*** Begin section ***

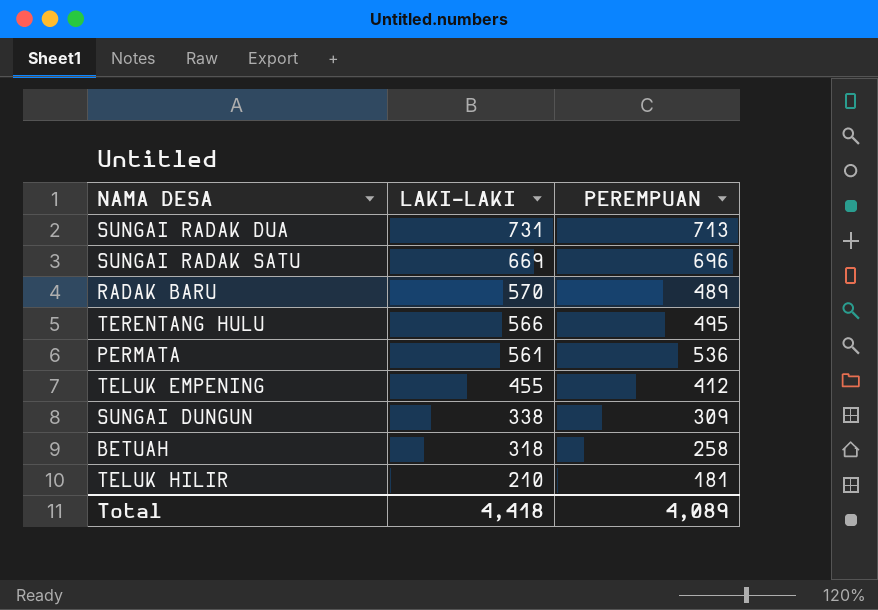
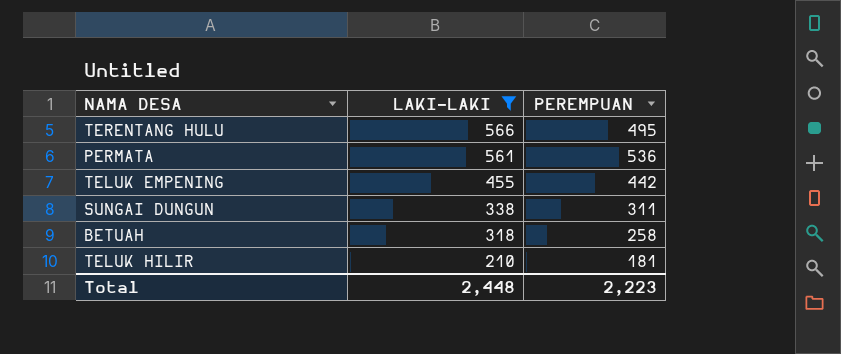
filter: none -> LAKI-LAKI <= 566
TELUK EMPENING | PEREMPUAN: 412 -> 442
SUNGAI DUNGUN | PEREMPUAN: 309 -> 311
Total | LAKI-LAKI: 4,418 -> 2,448
Total | PEREMPUAN: 4,089 -> 2,223

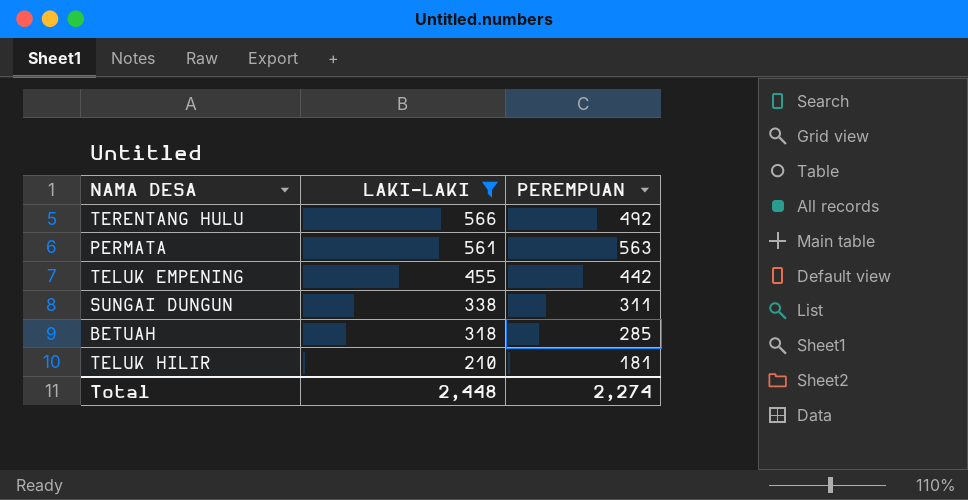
TERENTANG HULU | PEREMPUAN: 495 -> 492
PERMATA | PEREMPUAN: 536 -> 563
BETUAH | PEREMPUAN: 258 -> 285
Total | PEREMPUAN: 2,223 -> 2,274

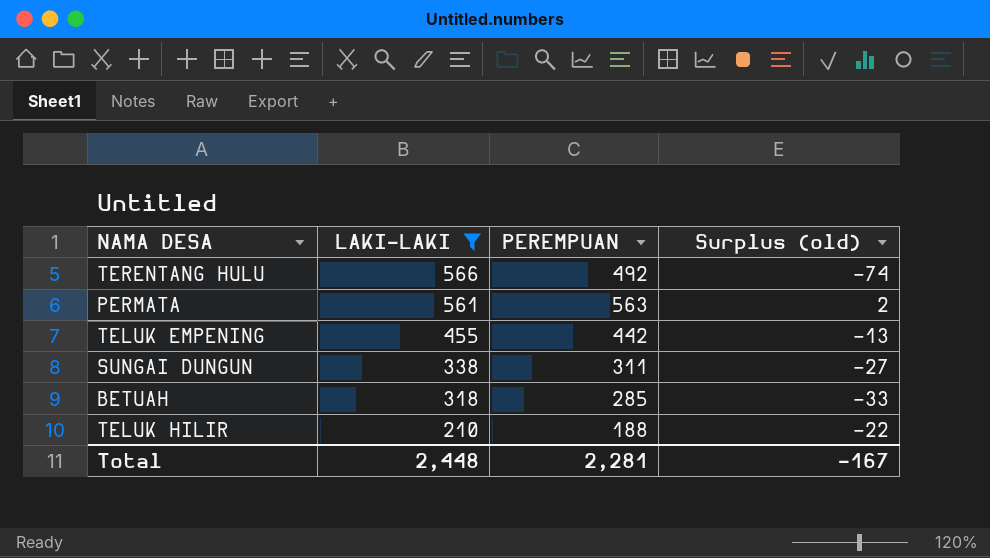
column Surplus (old) | formula: none -> [PEREMPUAN] - [LAKI-LAKI]
TELUK HILIR | PEREMPUAN: 181 -> 188
Total | PEREMPUAN: 2,274 -> 2,281

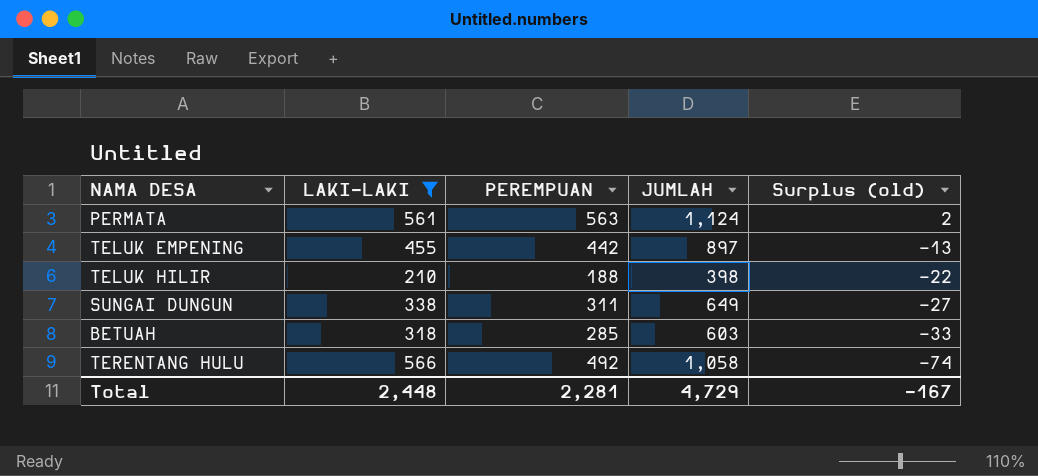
row order: LAKI-LAKI descending -> Surplus (old) descending
column JUMLAH | formula: none -> [LAKI-LAKI] + [PEREMPUAN]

*** End section ***

### [Required work]
Check each line of the listing above for the string "column" and return those that contain it.

### [Reply]
column Surplus (old) | formula: none -> [PEREMPUAN] - [LAKI-LAKI]
column JUMLAH | formula: none -> [LAKI-LAKI] + [PEREMPUAN]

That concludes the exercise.